Head of the coronavirus task force, Vice President Mike Pence, then addressed the crowd. “This day should be an inspiration to every American,” he said. “You have forged a seamless partnership with every state.” Pence praised the public and private partnership, and recalled how Trump had called for “all hands on deck” at the outset of the outbreak. “Mr. President, we have laid the foundation to meet that need…it’s all a result of you bringing together…all the resources of the country.”
Pence mentioned that the virus has been diagnosed in 46 states, and highlighted the most vulnerable patients, seniors with chronic conditions. “Together we’ll get through this, and together, we’ll put the health of America first,” he concluded.
Seema Verma, Head of Centers for Medicare and Medicaid, followed Pence. She thanked the president for the emergency designation, as it frees up the agencies’ ability to meet new and unusual demands.
Trump took over again, stating, “All Americans have a role to play in defeating this virus.” He named the website that is the first step toward receiving a test (see screenshot below).
Trump concluded his prepared remarks, stating, “The spirit of the will of our nation is unbreakable…with faith, and heart, and hope, and love, and determination, we will get through this.”
Reporters posed a number of questions. Trump’s proximity to Brazilian President Bolsonaro, a staffer of whom tested positive for coronavirus, was a popular topic. “Bolsonaro doesn’t have it” was Trump’s simple reply. “I don’t have any symptoms whatsoever,” he said of himself. A reporter asked, “Are you being selfish by not getting tested?” he replied, “I’ll be getting tested, but not for that reason [proximity to Bolsonaro].”

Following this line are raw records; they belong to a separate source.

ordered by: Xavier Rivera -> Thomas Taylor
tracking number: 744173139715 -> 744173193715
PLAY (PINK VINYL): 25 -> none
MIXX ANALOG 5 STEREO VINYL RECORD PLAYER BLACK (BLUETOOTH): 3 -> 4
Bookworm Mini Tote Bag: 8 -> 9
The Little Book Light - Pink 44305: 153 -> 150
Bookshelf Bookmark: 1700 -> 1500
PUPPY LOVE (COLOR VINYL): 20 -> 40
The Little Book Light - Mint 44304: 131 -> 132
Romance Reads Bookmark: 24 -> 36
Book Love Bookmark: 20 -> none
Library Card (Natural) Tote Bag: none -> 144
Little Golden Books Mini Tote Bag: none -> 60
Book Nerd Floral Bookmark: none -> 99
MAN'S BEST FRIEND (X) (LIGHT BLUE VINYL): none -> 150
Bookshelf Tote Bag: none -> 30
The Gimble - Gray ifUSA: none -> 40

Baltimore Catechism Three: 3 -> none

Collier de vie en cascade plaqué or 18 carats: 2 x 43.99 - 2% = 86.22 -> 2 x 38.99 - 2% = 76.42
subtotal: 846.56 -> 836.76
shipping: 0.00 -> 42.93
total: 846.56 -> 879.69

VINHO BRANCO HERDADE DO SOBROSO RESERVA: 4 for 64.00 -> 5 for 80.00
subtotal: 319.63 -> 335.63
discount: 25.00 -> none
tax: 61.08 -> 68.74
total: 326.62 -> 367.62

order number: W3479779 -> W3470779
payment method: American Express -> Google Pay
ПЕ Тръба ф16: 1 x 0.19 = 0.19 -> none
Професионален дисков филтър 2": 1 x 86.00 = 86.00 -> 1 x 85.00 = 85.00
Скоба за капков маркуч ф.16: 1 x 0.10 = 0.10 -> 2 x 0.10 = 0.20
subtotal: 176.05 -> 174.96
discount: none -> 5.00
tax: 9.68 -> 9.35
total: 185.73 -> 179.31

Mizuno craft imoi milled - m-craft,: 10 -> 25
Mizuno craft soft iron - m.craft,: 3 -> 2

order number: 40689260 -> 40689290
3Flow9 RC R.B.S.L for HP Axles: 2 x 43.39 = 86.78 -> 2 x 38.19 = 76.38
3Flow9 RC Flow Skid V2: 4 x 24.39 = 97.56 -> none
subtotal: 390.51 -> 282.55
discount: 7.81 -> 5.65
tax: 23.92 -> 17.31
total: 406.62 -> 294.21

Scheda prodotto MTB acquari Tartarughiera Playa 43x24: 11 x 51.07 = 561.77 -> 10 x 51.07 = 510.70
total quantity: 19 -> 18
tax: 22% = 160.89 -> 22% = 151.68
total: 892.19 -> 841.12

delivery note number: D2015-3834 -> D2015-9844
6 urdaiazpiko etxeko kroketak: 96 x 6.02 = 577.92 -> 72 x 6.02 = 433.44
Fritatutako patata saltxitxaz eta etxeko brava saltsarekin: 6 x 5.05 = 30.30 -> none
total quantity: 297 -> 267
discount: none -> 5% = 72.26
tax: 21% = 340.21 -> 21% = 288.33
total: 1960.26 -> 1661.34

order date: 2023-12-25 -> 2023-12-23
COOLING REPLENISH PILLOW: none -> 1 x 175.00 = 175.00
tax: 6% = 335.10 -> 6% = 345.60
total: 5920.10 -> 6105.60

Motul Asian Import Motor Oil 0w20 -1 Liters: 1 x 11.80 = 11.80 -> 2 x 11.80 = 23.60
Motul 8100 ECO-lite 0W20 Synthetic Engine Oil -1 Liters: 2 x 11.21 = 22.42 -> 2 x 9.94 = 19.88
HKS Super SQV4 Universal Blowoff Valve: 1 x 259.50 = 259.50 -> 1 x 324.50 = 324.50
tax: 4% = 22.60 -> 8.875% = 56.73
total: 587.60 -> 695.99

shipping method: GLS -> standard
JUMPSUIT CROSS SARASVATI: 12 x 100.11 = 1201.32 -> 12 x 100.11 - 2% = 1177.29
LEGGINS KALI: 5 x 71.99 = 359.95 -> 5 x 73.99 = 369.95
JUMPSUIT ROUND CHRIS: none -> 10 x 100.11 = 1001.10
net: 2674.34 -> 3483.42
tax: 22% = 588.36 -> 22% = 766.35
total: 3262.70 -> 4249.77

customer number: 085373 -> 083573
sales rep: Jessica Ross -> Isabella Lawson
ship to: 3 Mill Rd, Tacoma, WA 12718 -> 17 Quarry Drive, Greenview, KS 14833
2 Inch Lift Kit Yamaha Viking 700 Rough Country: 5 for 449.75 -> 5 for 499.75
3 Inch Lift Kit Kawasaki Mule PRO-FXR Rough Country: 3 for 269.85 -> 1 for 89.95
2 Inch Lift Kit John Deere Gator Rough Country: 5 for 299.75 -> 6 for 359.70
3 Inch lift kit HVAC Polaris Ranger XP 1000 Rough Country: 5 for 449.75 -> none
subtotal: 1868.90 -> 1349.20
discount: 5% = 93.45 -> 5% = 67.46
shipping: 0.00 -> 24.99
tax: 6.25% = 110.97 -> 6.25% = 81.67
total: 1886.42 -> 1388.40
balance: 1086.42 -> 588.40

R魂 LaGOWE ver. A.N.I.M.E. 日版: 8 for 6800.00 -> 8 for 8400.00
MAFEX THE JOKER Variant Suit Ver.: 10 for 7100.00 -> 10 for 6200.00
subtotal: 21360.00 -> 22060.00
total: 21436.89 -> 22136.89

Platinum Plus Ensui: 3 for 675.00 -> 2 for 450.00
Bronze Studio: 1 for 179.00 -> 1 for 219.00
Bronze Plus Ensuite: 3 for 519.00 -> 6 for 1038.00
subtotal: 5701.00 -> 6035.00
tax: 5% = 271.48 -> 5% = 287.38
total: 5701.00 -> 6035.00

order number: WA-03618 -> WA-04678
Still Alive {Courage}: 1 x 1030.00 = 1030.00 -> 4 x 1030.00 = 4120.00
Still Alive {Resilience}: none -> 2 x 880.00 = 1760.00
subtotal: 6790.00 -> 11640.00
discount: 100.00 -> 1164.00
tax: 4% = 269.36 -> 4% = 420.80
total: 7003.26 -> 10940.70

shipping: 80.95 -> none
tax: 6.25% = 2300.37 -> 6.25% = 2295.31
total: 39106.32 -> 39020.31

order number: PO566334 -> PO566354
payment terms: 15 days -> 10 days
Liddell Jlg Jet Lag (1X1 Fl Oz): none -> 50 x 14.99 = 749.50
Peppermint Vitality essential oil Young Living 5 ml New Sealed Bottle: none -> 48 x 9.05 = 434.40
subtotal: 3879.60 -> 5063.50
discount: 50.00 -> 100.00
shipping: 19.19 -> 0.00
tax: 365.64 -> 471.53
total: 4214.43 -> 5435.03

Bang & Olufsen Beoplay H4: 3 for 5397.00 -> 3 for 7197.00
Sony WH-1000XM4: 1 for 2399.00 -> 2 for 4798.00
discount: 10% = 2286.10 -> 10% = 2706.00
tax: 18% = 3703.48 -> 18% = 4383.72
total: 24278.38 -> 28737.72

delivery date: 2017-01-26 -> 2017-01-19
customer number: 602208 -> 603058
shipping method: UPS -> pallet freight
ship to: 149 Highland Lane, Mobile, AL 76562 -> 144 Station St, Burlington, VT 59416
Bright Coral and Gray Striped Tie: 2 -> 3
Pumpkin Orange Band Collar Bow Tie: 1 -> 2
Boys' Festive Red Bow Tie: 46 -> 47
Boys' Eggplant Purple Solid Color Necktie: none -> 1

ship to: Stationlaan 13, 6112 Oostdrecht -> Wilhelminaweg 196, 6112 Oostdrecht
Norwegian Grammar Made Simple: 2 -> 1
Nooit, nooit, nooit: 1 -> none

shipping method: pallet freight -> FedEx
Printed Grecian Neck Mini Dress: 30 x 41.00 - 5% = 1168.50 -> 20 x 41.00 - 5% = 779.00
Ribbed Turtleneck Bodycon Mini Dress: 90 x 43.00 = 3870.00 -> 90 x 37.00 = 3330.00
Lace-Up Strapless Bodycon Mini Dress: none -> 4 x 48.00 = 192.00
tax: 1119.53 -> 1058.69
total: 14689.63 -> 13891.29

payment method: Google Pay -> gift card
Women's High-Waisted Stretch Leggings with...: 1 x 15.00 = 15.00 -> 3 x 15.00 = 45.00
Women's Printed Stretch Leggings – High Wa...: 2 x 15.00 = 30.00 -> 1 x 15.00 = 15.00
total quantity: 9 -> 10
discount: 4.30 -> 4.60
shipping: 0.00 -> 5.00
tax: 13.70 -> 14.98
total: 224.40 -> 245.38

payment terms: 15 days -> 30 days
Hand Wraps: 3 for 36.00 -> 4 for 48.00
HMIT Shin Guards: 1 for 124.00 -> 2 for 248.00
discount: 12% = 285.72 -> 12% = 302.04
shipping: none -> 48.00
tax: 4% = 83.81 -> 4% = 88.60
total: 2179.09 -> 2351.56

Trump cast aspersions on the handling of the swine flu when questions arose about the speed of response to the coronavirus. “Very poor job” was Trump’s summary judgment. Regarding potentially expanding the Euro travel ban to include the U.K., he said, “Based on the numbers we’re seeing, we may have to include them.”
Regarding sharing data with President Xi of China and Prime Minister Trudeau of Canada, Trump was transparent, saying that the administration was in contact with all relevant countries.
It was a strong showing for Trump. Not his most charismatic or energetic, but serious and sober given the weight of the subject matter, he was certainly presidential. The plan laid out is ambitious, but given the players from the private sector, some of the most successful retailers, drug companies, and medical labs in the nation, a degree of confidence suffused the presentation.
This team isn’t going to fail the American people. They have skin in the game.